A l’occasion de l’évènement « Jardins, Jardin » qui aura lieu du 6 au 9 juin prochain, Chanel installe à nouveau ses champs de fleurs aux Tuileries. On booke déjà la date pour découvrir tous les secrets du camélia dans un décor exceptionnel.

Un condensé des 5 hectares de ses plantations de camélias au pied des Pyrénées : pour cette nouvelle édition de Jardins, Jardin, Chanel voit les choses en grand. L’objectif ? Focus sur le camélia, symbole cher à Coco et emblématique des soins de la Maison.
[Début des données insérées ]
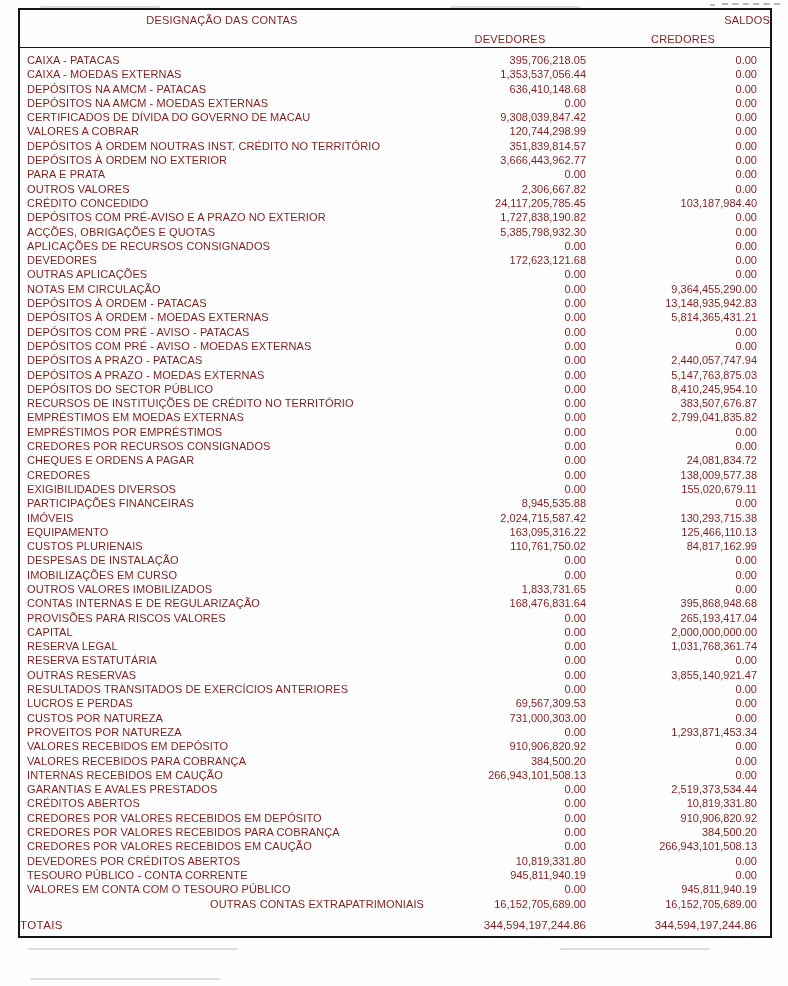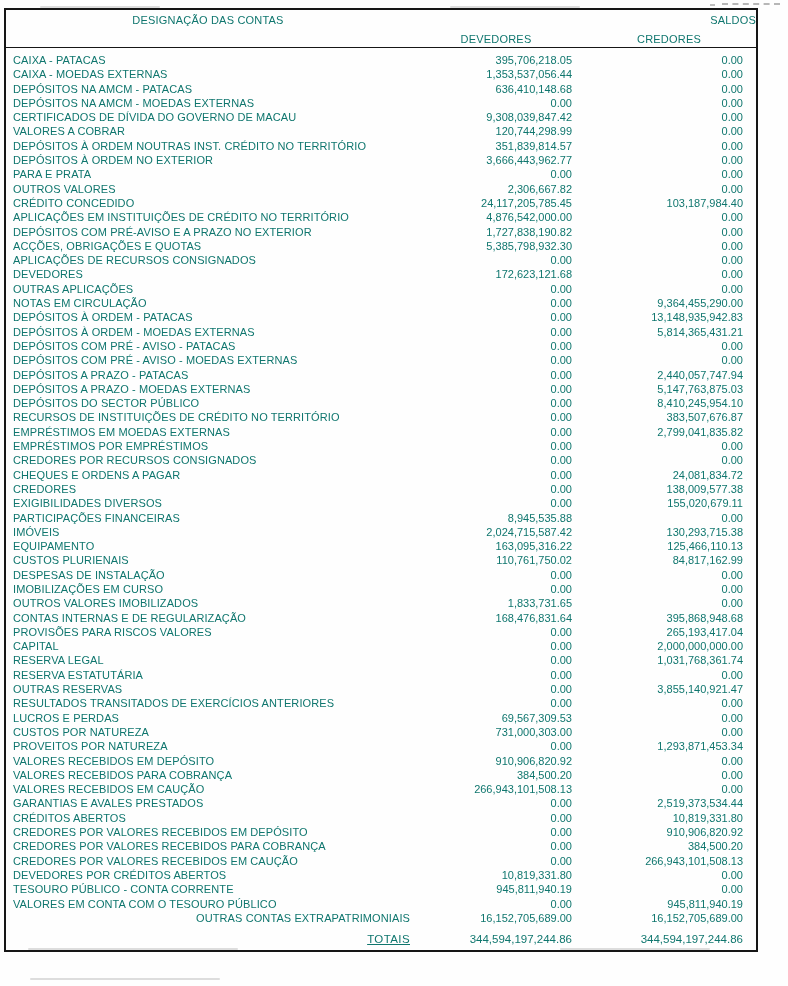--- a/index.html
+++ b/index.html
@@ -28,25 +28,25 @@
     width: 5px; height: 2px; background: #a5a5a5;
   }
   .smudge { position: absolute; background: #b5b5b5; opacity: .45; border-radius: 2px; }
   .smudge.s1 { left: 40px;  top: 6px;  width: 120px; height: 2px; }
   .smudge.s2 { left: 450px; top: 6px;  width: 130px; height: 2px; }
   .smudge.s3 { left: 28px;  top: 948px; width: 210px; height: 2px; }
   .smudge.s4 { left: 560px; top: 948px; width: 150px; height: 2px; }
   .smudge.s5 { left: 30px;  top: 978px; width: 190px; height: 2px; }
 
   table.sheet {
-    position: absolute; left: 4px; top: 8px;
+    position: absolute; left: 18px; top: 8px;
     width: 752px;
     border-collapse: collapse;
     table-layout: fixed;
-    color: #0f766e;
+    color: #7f1d1d;
   }
   table.sheet, table.sheet th, table.sheet td { border: 0 solid #161616; }
   table.sheet { border-width: 2px; }
 
   col.col-name { width: 405px; }
   col.col-dev  { width: 172px; }
   col.col-cred { width: 175px; }
 
   th {
     font-weight: normal;
@@ -75,21 +75,21 @@
   .c-name { padding-left: 7px; border-right-width: 1.5px; letter-spacing: .1px; }
   .num    { text-align: right; font-variant-numeric: tabular-nums; }
   .c-dev  { padding-right: 10px; border-right-width: 1.5px; }
   .c-cred { padding-right: 13px; }
 
   tfoot td {
     border-top-width: 2px;
     height: 22px;
     font-size: 11.5px;
   }
-  tfoot .t-label { text-align: right; border-right-width: 1.5px; letter-spacing: .4px; text-decoration: underline; }
+  tfoot .t-label { text-align: left; border-right-width: 1.5px; letter-spacing: .4px; }
   tfoot .t-dev   { padding-right: 10px; border-right-width: 1.5px; }
   tfoot .t-cred  { padding-right: 13px; }
 </style>
 </head>
 <body>
 
 <div class="page">
 
   <div class="artifact-top-right"></div>
   <div class="smudge s1"></div>
@@ -165,25 +165,20 @@
     <td class="c-name">OUTROS VALORES</td>
     <td class="c-dev num">2,306,667.82</td>
     <td class="c-cred num">0.00</td>
   </tr>
         <tr class="body-row">
     <td class="c-name">CRÉDITO CONCEDIDO</td>
     <td class="c-dev num">24,117,205,785.45</td>
     <td class="c-cred num">103,187,984.40</td>
   </tr>
         <tr class="body-row">
-    <td class="c-name">APLICAÇÕES EM INSTITUIÇÕES DE CRÉDITO NO TERRITÓRIO</td>
-    <td class="c-dev num">4,876,542,000.00</td>
-    <td class="c-cred num">0.00</td>
-  </tr>
-        <tr class="body-row">
     <td class="c-name">DEPÓSITOS COM PRÉ-AVISO E A PRAZO NO EXTERIOR</td>
     <td class="c-dev num">1,727,838,190.82</td>
     <td class="c-cred num">0.00</td>
   </tr>
         <tr class="body-row">
     <td class="c-name">ACÇÕES, OBRIGAÇÕES E QUOTAS</td>
     <td class="c-dev num">5,385,798,932.30</td>
     <td class="c-cred num">0.00</td>
   </tr>
         <tr class="body-row">
@@ -365,21 +360,21 @@
     <td class="c-name">VALORES RECEBIDOS EM DEPÓSITO</td>
     <td class="c-dev num">910,906,820.92</td>
     <td class="c-cred num">0.00</td>
   </tr>
         <tr class="body-row">
     <td class="c-name">VALORES RECEBIDOS PARA COBRANÇA</td>
     <td class="c-dev num">384,500.20</td>
     <td class="c-cred num">0.00</td>
   </tr>
         <tr class="body-row">
-    <td class="c-name">VALORES RECEBIDOS EM CAUÇÃO</td>
+    <td class="c-name">INTERNAS RECEBIDOS EM CAUÇÃO</td>
     <td class="c-dev num">266,943,101,508.13</td>
     <td class="c-cred num">0.00</td>
   </tr>
         <tr class="body-row">
     <td class="c-name">GARANTIAS E AVALES PRESTADOS</td>
     <td class="c-dev num">0.00</td>
     <td class="c-cred num">2,519,373,534.44</td>
   </tr>
         <tr class="body-row">
     <td class="c-name">CRÉDITOS ABERTOS</td>

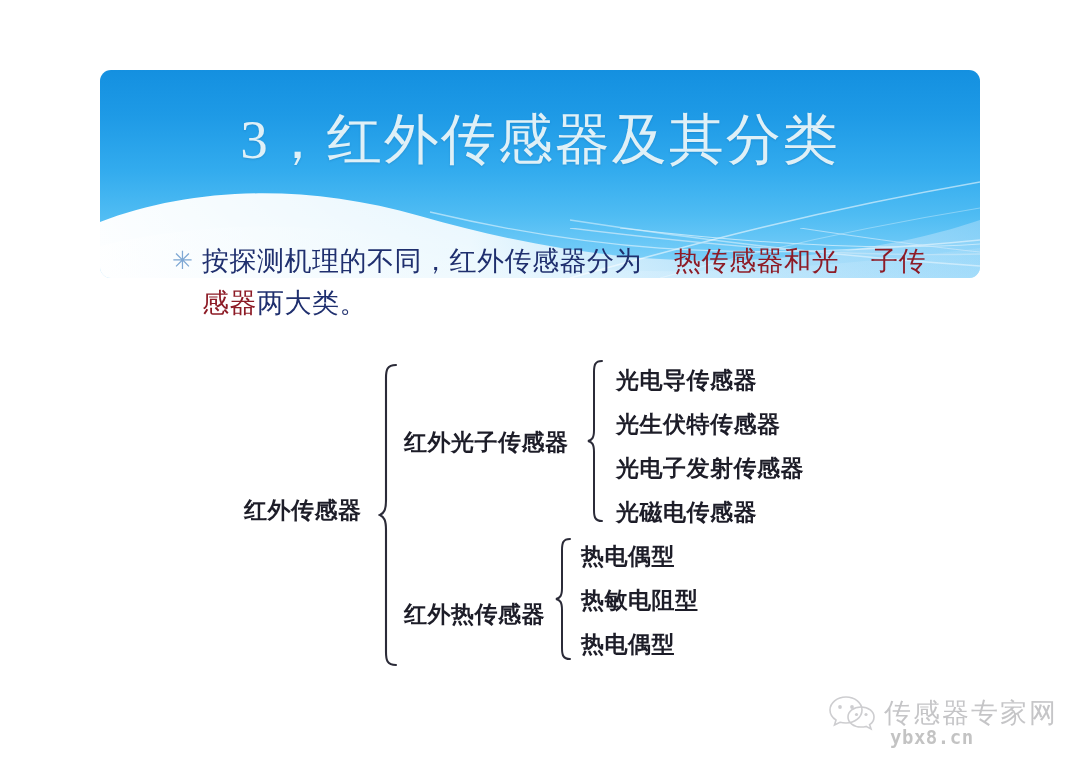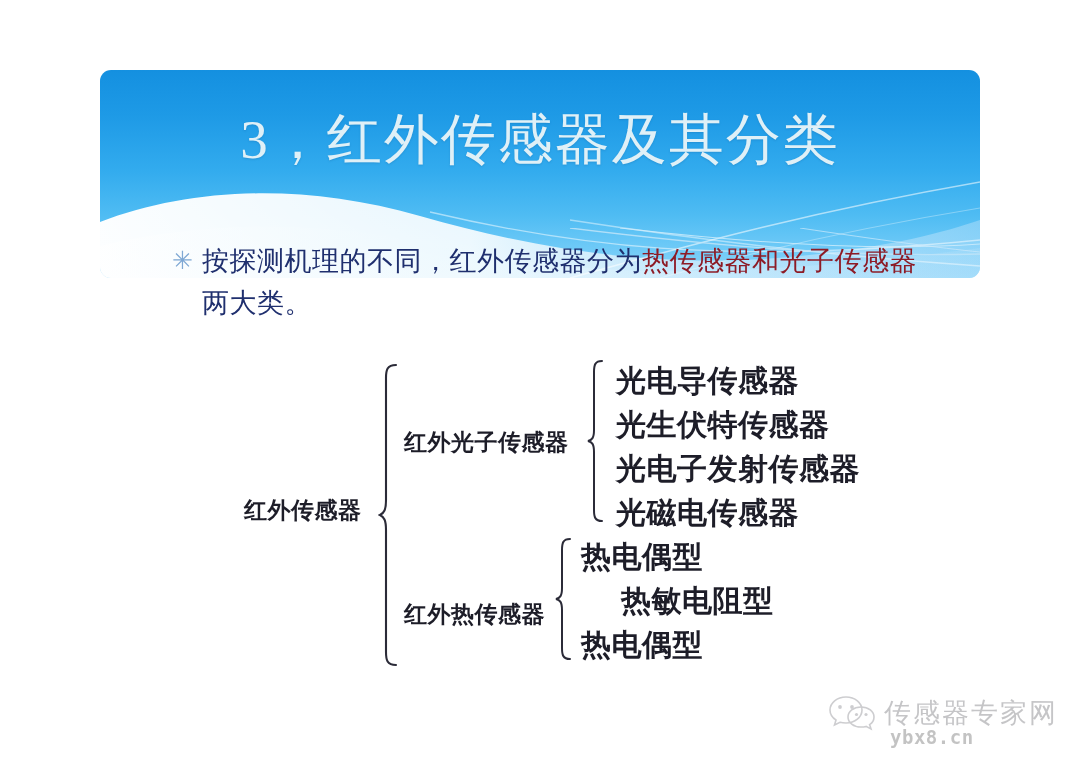--- a/index.html
+++ b/index.html
@@ -86,21 +86,21 @@
     font-family: "Liberation Sans", sans-serif;
   }
   #bullet-text {
     flex: 1 1 auto;
     font-family: "Liberation Serif", "DejaVu Serif", serif;
     font-size: 27px;
     line-height: 42px;
     letter-spacing: 0.5px;
   }
   .tx-navy { color: #1f2f6e; }
-  .tx-red  { color: #8d1b26; }
+  .tx-red  { color: #8d1b26; margin-left: 32px; }
 
   
   #tree-diagram {
     position: absolute;
     left: 236px;
     top: 356px;
     width: 650px;
     height: 320px;
     color: #20202c;
     font-family: "Liberation Serif", "DejaVu Serif", serif;
@@ -109,38 +109,38 @@
     position: absolute;
     font-size: 23px;
     line-height: 30px;
     letter-spacing: 0.5px;
     white-space: nowrap;
     color: #1d1d28;
     font-weight: bold;
   }
   .leaf-label {
     position: absolute;
-    font-size: 30px;
+    font-size: 23px;
     line-height: 30px;
     letter-spacing: 0.5px;
     white-space: nowrap;
     color: #1d1d28;
     font-weight: bold;
   }
   #root-label { left: 8px; top: 140px; }
   #branch1-label { left: 168px; top: 72px; }
   #branch2-label { left: 168px; top: 244px; }
 
   #b1-leaf0 { left: 380px; top: 10px; }
   #b1-leaf1 { left: 380px; top: 54px; }
   #b1-leaf2 { left: 380px; top: 98px; }
   #b1-leaf3 { left: 380px; top: 142px; }
 
   #b2-leaf0 { left: 345px; top: 186px; }
-  #b2-leaf1 { left: 345px; top: 230px; margin-left: 40px; }
+  #b2-leaf1 { left: 345px; top: 230px; }
   #b2-leaf2 { left: 345px; top: 274px; }
 
   .brace-svg { position: absolute; }
   #brace-root   { left: 142px; top: 6px; }
   #brace-b1     { left: 350px; top: 2px; }
   #brace-b2     { left: 318px; top: 180px; }
 
   
   #watermark {
     position: absolute;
En effet, depuis plus de 10 ans, la fleur est au cœur de ses recherches scientifiques pour, notamment, ses vertus hydratantes exceptionnelles. De sa récolte à sa transformation en actifs cosmétiques, l’occasion de découvrir deux grands rouages de la création d’un soin à base de camélia : 1) le procédé spécifique du polyFractionnement qui permet de sélectionner la fraction la plus pertinente de la fleur et de créer un actif exclusif, sur mesure, à l’action ciblée et 2) la microfluidique, technologie révolutionnaire permettant la création de bulles d’actifs et de formules à la sensorialité inédite. Le tout à travers diverses expériences sensorielles, comme un moment suspendu au cœur des champs Chanel.

Camellia japonica

Dans les serres de Chanel, du 6 au 9 juin, Jardins, Jardin, Jardin des Tuileries, Paris 1er.